I counted the number with the banknote in my pocket. The soldier threw it somewhere more convenient. I counted the number of cells with the same banknote. I wanted to find out who was who.
The first bed belonged to an inmate. They called him Sadri. He had glasses like glasses. Maybe they had taken them for no reason like me. You couldn't tell from his appearance.
The second bed was for Anoushirvan. They called him Anoush. He had a large build. You didn't dare to go more than two meters away. A bushy black mustache. No white streaks.
The fourth bed was for me. Wait, where is the third?
Look there. This one really bothers me. I don't know what he's doing. They called him a scoundrel. He was a copy of Yalda's father. They said he had run up debts. The creditors had thrown him in jail. He worked outside the theater. But I know it's a lie. He's the same Yalda's father who survived.
But the murder has been confirmed.
No, dad's not dead. This is Yalda's father. He's come to make you feel comfortable.
How is that possible? It doesn't make sense.
Believe me, it's him.
Oh, that damn annoying voice. Get out of my head.
Any kind of comfort.
He won't leave you here either. He's come to call you crazy. He'll get on your nerves. They'll send you to a mental institution. They'll keep you there.
Yeah, you're right.
He probably came with a plan.
Yes, Dad.
I'll do it.
Let time pass. I'll do this one too when the time comes. Yalda's father shouldn't be on the floor.
I grabbed my head and pressed it against the wall. Sadri and Anush were looking back and forth. Tarkashvand wasn't feeling himself. He was leaning on the bed, thinking.
I saw that things were getting tense. I faked a hello. I went and sat in the corner of the cell.
They greeted me as usual in the movies. The conversation began with Sadri.
Sadri: How are you, buddy? Are you okay? They didn't bother you.
Bahman: No, what's the matter, Dad.
Sadri: What's your name?
Bahman: I'm Bahman.
Sadri: I'm lucky. I'm Sadri. What crime are you being arrested for, buddy?
Bahman: Nothing. I killed my fiancée's father.
Sadri: Regret.
Bahman: Not at all. It was preventing me from reaching Yalda.
Sadri: Oh, good luck, friend. So don't be nervous.

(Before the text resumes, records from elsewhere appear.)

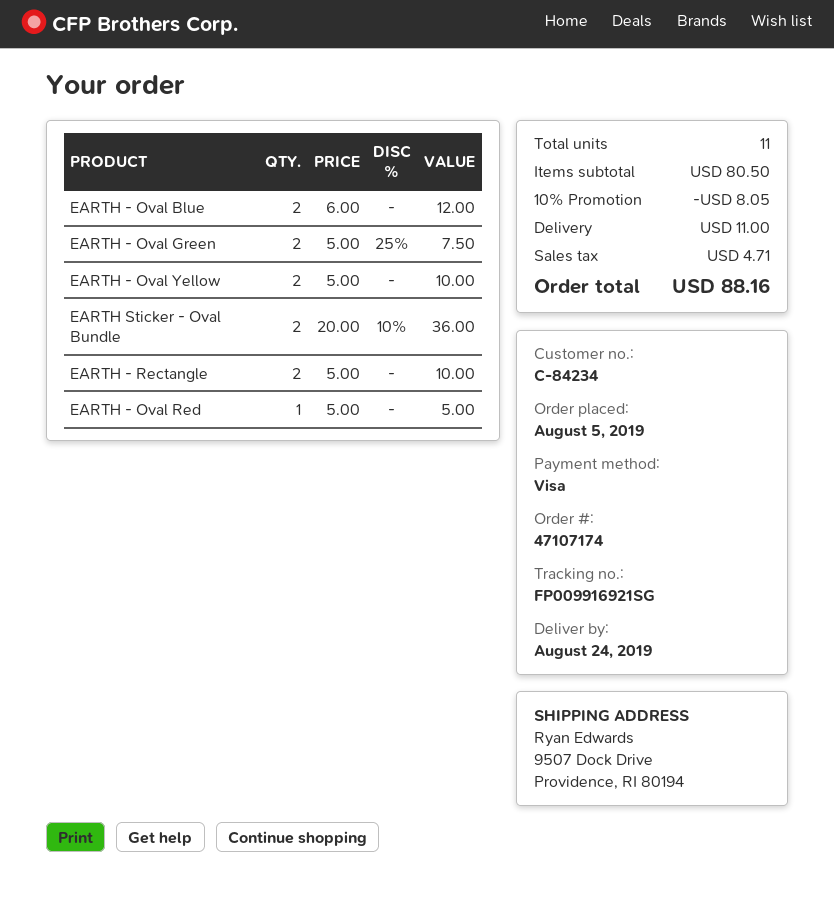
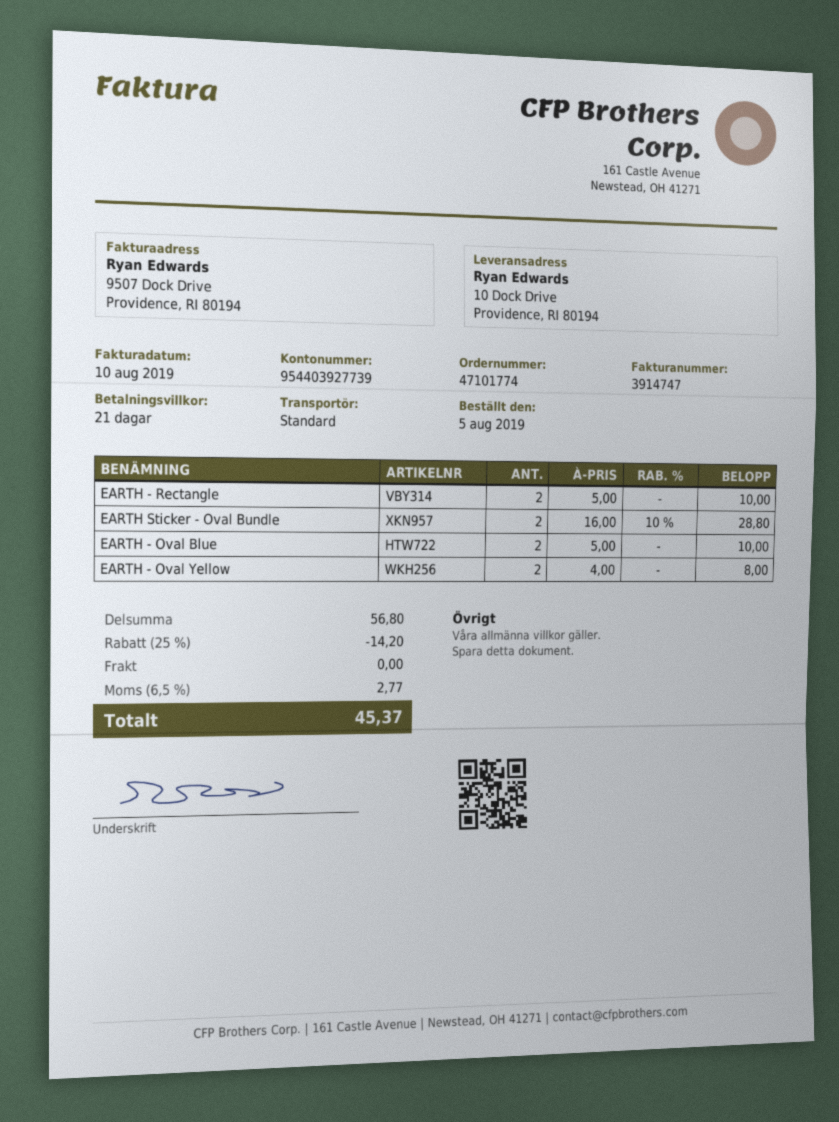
order number: 47107174 -> 47101774
ship to: 9507 Dock Drive, Providence, RI 80194 -> 10 Dock Drive, Providence, RI 80194
EARTH - Oval Blue: 2 x 6.00 = 12.00 -> 2 x 5.00 = 10.00
EARTH - Oval Green: 2 x 5.00 - 25% = 7.50 -> none
EARTH - Oval Yellow: 2 x 5.00 = 10.00 -> 2 x 4.00 = 8.00
EARTH Sticker - Oval Bundle: 2 x 20.00 - 10% = 36.00 -> 2 x 16.00 - 10% = 28.80
EARTH - Oval Red: 1 x 5.00 = 5.00 -> none
subtotal: 80.50 -> 56.80
discount: 10% = 8.05 -> 25% = 14.20
shipping: 11.00 -> 0.00
tax: 4.71 -> 2.77
total: 88.16 -> 45.37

Bahman: No, no, I'm perfectly healthy. There's nothing wrong with me.
He was being very friendly. He was on my nerves. I didn't know what to do. Despite knowing him, he didn't bring it up to me.
Bahman: What is this gentleman doing here?
Sadri: Who. You mean Anoush. Anoush is not feeling well. If you listen to me, don't go near him too much. If you step on his brain, you'll get hurt. They say he accidentally killed someone. He ran away. The police chased him. It's been like this since he stepped into the cell. After that, he didn't talk to anyone except me. I forced him to tell me. Otherwise, he wouldn't have told me either.
Bahman: No, I'm not saying that. I'm saying this one.
Sadri: Who. You mean Turkashvand.
Bahman: Yes. The one who's lying on his bed.
Sadri: Nothing, dad. He doesn't talk to me. But at first he said he owed a lot of money and was thrown in prison. He has a small child. His wife is a maid. His job was in the art theater.
Bahman: Oh, okay. Then another question. Are you sure that's his name and his customs. Or he pretended to be a Turkashvnd.
Sadri: No, Dad, it's not like that. This servant of God should not be talking like this. They call him by that name in prison.
Bahman: Oh, okay, thank you.
Sadri: God forbid I talk to you. If a sound comes through the wall, it won't come from these two.
Bahman: Uhm.
Meanwhile, the soldier on duty came. He called loudly for lunch.
Prisoners, line up. Get in line and eat lunch. Hurry up, dear sir.
They forcibly threw us out. This can't happen. I have to think seriously about killing this Turkashvand.